WHAT THE EXERCISE ASKS =>
Could you set down the listing below exactly, leaving out its pictures?
** Opening RECORDS PROVIDED block **
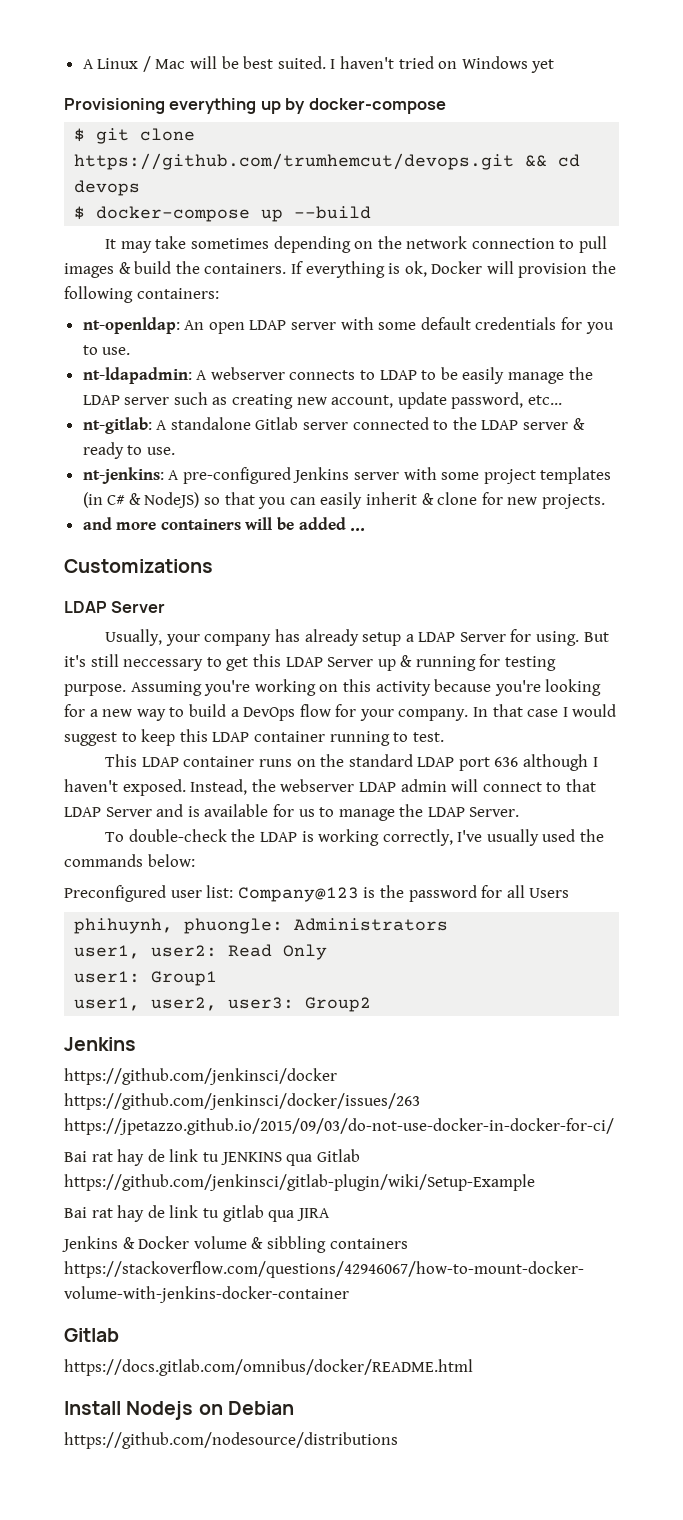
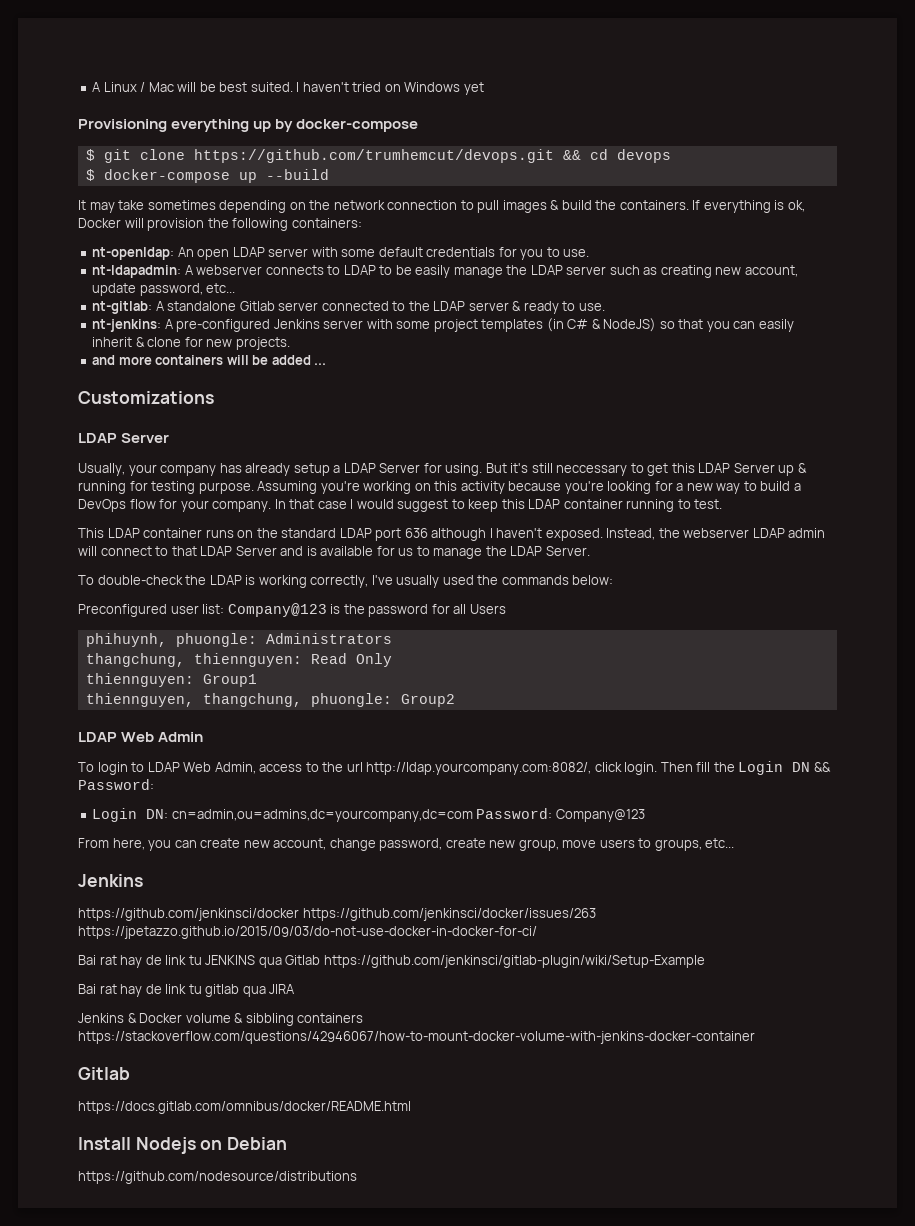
[74,945,218,959] user1, user2: -> [85,653,302,667] thangchung, thiennguyen:
[74,971,141,983] user1: -> [85,673,194,687] thiennguyen:
[74,997,372,1012] user1, user2, user3: Group2 -> [85,693,455,707] [78,732,204,742] [78,761,831,775] [78,779,154,790] [92,808,645,822] [78,838,735,851] thiennguyen, thangchung, phuongle: Group2 // LDAP Web Admin // To login to LDAP Web Admin, access to the url http://ldap.yourcompany.com:8082/, click login. Then fill the Login DN && Password: // Login DN: cn=admin,ou=admins,dc=yourcompany,dc=com Password: Company@123 // From here, you can create new account, change password, create new group, move users to groups, etc...

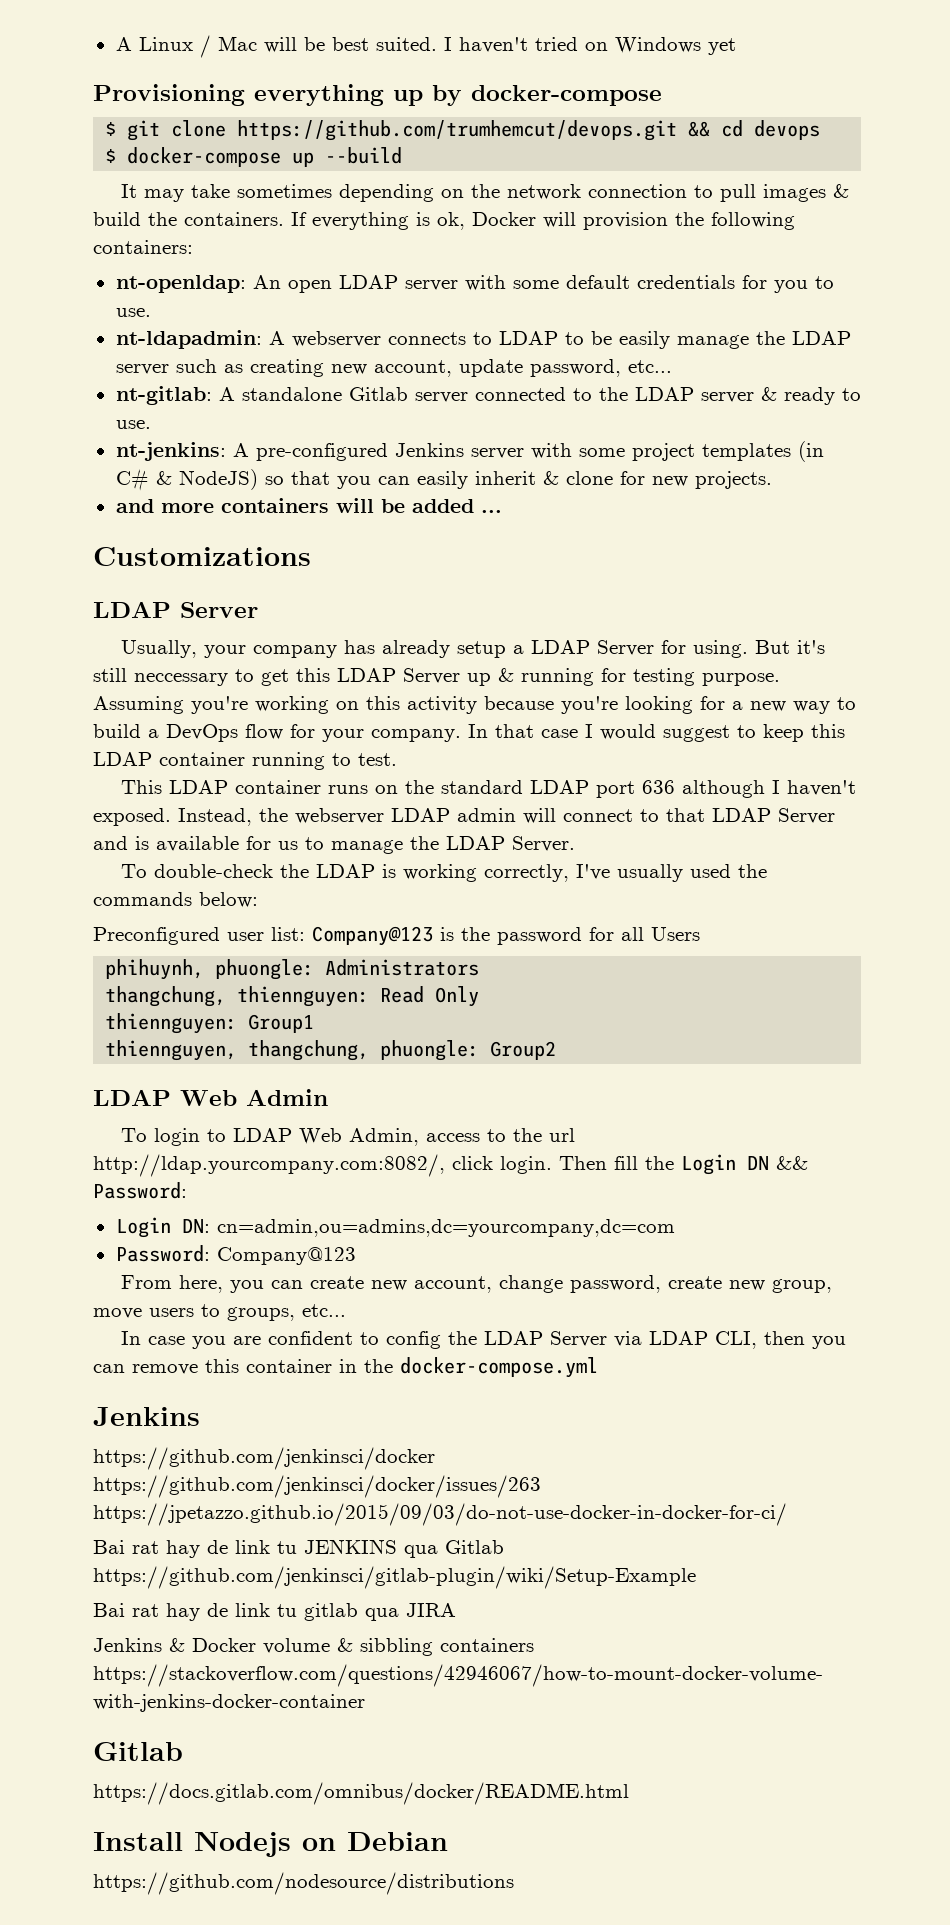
(473, 815) none -> (675, 1228) //
(735, 843) none -> [120,1331,846,1349] [93,1357,598,1378] // In case you are confident to config the LDAP Server via LDAP CLI, then you can remove this container in the docker-compose.yml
** Closing RECORDS PROVIDED block **
SOLUTION TO THE EXERCISE =>
[74,945,218,959] user1, user2: -> [85,653,302,667] thangchung, thiennguyen:
[74,971,141,983] user1: -> [85,673,194,687] thiennguyen:
[74,997,372,1012] user1, user2, user3: Group2 -> [85,693,455,707] [78,732,204,742] [78,761,831,775] [78,779,154,790] [92,808,645,822] [78,838,735,851] thiennguyen, thangchung, phuongle: Group2 // LDAP Web Admin // To login to LDAP Web Admin, access to the url http://ldap.yourcompany.com:8082/, click login. Then fill the Login DN && Password: // Login DN: cn=admin,ou=admins,dc=yourcompany,dc=com Password: Company@123 // From here, you can create new account, change password, create new group, move users to groups, etc...

(473, 815) none -> (675, 1228) //
(735, 843) none -> [120,1331,846,1349] [93,1357,598,1378] // In case you are confident to config the LDAP Server via LDAP CLI, then you can remove this container in the docker-compose.yml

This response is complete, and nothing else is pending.